── STUDY MATERIAL ──
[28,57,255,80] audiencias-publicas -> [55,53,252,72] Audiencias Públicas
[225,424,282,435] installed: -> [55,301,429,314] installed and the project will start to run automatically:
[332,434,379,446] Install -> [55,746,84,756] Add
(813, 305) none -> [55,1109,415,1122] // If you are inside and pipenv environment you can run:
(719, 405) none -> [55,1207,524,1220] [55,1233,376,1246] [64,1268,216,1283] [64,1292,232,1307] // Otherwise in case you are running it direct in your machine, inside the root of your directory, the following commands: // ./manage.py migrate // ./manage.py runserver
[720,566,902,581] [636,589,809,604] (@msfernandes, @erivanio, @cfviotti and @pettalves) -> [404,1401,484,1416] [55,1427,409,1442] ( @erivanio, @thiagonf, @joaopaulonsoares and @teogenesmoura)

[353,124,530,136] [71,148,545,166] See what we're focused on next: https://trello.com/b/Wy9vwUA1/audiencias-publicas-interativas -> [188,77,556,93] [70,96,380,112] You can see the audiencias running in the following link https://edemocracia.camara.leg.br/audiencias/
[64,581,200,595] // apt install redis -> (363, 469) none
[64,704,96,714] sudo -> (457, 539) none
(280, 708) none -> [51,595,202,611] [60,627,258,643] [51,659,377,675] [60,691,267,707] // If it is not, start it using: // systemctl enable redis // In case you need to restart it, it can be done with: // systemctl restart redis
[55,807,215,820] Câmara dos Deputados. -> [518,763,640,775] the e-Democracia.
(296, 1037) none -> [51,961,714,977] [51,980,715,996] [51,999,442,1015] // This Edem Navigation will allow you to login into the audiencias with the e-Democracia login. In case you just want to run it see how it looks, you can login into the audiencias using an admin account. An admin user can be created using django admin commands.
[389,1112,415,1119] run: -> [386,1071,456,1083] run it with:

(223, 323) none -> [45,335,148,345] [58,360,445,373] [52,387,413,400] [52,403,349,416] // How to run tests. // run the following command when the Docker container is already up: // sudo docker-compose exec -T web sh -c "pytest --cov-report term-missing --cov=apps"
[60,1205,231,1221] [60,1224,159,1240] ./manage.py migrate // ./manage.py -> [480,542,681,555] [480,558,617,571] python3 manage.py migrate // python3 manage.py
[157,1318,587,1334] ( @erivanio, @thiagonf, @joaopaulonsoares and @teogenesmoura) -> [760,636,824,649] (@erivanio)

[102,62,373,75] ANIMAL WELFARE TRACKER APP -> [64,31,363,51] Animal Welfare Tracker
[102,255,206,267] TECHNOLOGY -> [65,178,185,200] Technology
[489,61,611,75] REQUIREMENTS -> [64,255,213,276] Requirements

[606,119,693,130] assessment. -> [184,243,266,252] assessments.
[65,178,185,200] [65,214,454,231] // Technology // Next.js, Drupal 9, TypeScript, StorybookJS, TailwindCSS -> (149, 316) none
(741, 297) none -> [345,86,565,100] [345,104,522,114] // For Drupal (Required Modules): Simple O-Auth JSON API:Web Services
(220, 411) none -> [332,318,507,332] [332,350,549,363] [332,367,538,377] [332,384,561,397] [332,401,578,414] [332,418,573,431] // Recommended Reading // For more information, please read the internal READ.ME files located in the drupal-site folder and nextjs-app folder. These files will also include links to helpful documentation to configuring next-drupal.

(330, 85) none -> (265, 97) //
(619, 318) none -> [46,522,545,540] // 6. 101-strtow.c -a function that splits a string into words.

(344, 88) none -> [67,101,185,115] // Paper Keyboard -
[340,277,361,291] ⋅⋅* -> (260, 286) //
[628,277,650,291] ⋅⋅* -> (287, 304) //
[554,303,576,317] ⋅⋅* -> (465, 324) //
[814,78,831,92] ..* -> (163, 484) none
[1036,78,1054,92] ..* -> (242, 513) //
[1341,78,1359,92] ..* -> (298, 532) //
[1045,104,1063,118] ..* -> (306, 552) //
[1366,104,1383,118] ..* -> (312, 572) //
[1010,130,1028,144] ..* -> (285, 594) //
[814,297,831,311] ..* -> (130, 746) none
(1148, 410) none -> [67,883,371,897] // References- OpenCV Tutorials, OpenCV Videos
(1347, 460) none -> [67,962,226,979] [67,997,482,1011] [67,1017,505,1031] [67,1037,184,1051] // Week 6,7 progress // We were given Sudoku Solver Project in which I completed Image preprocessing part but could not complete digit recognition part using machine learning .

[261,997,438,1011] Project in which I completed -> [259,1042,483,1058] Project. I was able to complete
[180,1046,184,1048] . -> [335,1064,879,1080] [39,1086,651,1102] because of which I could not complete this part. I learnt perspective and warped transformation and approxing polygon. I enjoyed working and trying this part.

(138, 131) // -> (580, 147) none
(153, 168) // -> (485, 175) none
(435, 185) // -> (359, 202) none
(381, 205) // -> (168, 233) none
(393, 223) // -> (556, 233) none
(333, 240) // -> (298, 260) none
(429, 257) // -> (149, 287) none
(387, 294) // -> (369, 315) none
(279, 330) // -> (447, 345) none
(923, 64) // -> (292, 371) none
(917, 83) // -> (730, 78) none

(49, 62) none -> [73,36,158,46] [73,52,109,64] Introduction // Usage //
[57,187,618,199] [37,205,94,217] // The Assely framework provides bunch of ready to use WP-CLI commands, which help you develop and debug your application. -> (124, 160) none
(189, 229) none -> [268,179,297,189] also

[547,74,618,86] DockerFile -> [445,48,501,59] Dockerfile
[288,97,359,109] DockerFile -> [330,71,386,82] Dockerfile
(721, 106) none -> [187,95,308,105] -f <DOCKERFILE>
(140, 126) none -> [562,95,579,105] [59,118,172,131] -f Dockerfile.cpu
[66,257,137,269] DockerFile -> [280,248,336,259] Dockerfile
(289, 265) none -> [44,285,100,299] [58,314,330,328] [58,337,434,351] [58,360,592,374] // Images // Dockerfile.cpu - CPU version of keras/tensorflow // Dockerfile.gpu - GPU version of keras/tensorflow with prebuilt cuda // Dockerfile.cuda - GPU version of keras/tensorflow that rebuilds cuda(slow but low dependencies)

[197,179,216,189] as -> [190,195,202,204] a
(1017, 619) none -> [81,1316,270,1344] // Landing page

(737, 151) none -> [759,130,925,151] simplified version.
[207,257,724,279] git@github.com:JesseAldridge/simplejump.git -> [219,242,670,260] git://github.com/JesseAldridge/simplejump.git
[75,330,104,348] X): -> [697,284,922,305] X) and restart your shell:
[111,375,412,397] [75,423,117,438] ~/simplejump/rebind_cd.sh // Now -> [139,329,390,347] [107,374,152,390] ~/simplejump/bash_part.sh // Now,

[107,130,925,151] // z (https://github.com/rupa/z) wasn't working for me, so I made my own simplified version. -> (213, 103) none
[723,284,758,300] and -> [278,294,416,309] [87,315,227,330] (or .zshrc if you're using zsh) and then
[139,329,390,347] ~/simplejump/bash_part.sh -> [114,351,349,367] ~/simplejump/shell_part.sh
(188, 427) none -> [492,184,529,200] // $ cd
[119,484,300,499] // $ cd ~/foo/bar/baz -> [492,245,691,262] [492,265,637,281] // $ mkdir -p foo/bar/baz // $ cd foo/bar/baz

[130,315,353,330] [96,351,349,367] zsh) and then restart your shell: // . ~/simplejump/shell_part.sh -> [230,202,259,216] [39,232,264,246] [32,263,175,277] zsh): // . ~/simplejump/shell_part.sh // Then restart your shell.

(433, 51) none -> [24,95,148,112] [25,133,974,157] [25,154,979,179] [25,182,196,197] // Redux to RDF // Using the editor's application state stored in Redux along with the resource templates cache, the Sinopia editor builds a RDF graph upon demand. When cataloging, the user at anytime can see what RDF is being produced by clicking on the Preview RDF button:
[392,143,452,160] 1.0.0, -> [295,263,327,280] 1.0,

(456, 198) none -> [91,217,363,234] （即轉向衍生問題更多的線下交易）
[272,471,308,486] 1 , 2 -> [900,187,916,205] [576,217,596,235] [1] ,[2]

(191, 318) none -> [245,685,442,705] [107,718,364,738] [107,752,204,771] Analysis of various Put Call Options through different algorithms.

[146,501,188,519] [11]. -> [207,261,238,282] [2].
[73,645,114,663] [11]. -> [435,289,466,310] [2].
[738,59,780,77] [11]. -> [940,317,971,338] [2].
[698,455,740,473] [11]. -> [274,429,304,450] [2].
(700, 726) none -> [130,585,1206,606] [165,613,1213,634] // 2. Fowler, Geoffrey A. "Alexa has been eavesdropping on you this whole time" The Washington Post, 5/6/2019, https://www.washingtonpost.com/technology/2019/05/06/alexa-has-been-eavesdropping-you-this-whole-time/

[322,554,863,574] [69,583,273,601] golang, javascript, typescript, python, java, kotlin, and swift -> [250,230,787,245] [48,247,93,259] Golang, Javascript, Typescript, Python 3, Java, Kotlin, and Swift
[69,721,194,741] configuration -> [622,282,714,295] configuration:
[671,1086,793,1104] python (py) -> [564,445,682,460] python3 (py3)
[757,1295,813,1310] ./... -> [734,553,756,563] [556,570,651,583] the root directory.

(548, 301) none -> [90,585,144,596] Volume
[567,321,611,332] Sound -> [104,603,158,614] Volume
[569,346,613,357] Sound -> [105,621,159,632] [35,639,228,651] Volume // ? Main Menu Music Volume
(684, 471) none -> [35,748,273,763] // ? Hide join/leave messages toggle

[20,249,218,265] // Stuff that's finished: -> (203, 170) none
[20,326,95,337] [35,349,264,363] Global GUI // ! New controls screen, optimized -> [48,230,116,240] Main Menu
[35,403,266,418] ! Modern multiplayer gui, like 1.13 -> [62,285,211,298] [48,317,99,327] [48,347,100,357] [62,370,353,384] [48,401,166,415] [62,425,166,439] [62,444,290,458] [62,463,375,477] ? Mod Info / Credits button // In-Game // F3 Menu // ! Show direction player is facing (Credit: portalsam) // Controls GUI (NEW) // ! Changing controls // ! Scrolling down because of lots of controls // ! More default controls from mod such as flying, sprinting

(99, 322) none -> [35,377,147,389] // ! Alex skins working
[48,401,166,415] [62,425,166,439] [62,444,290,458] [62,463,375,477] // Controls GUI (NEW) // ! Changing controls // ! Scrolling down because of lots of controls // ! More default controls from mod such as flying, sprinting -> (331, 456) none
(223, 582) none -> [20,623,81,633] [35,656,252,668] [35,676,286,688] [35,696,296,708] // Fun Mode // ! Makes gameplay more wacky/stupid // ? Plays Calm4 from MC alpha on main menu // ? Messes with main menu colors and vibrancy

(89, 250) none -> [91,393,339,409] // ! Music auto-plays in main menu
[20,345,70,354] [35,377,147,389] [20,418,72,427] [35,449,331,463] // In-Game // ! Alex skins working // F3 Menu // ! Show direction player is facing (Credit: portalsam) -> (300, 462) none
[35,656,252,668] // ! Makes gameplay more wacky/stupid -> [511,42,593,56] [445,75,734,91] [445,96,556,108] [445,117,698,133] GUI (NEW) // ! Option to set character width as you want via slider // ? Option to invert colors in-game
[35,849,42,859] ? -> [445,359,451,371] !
───
PROBLEM STATEMENT
Starting with the line with "(619, 318) none" above and going on through the line with "[547,74,618,86] DockerFile ->", transcribe every line exactly, both ends included, and add nothing.

EXERCISE SOLUTION
(619, 318) none -> [46,522,545,540] // 6. 101-strtow.c -a function that splits a string into words.

(344, 88) none -> [67,101,185,115] // Paper Keyboard -
[340,277,361,291] ⋅⋅* -> (260, 286) //
[628,277,650,291] ⋅⋅* -> (287, 304) //
[554,303,576,317] ⋅⋅* -> (465, 324) //
[814,78,831,92] ..* -> (163, 484) none
[1036,78,1054,92] ..* -> (242, 513) //
[1341,78,1359,92] ..* -> (298, 532) //
[1045,104,1063,118] ..* -> (306, 552) //
[1366,104,1383,118] ..* -> (312, 572) //
[1010,130,1028,144] ..* -> (285, 594) //
[814,297,831,311] ..* -> (130, 746) none
(1148, 410) none -> [67,883,371,897] // References- OpenCV Tutorials, OpenCV Videos
(1347, 460) none -> [67,962,226,979] [67,997,482,1011] [67,1017,505,1031] [67,1037,184,1051] // Week 6,7 progress // We were given Sudoku Solver Project in which I completed Image preprocessing part but could not complete digit recognition part using machine learning .

[261,997,438,1011] Project in which I completed -> [259,1042,483,1058] Project. I was able to complete
[180,1046,184,1048] . -> [335,1064,879,1080] [39,1086,651,1102] because of which I could not complete this part. I learnt perspective and warped transformation and approxing polygon. I enjoyed working and trying this part.

(138, 131) // -> (580, 147) none
(153, 168) // -> (485, 175) none
(435, 185) // -> (359, 202) none
(381, 205) // -> (168, 233) none
(393, 223) // -> (556, 233) none
(333, 240) // -> (298, 260) none
(429, 257) // -> (149, 287) none
(387, 294) // -> (369, 315) none
(279, 330) // -> (447, 345) none
(923, 64) // -> (292, 371) none
(917, 83) // -> (730, 78) none

(49, 62) none -> [73,36,158,46] [73,52,109,64] Introduction // Usage //
[57,187,618,199] [37,205,94,217] // The Assely framework provides bunch of ready to use WP-CLI commands, which help you develop and debug your application. -> (124, 160) none
(189, 229) none -> [268,179,297,189] also

[547,74,618,86] DockerFile -> [445,48,501,59] Dockerfile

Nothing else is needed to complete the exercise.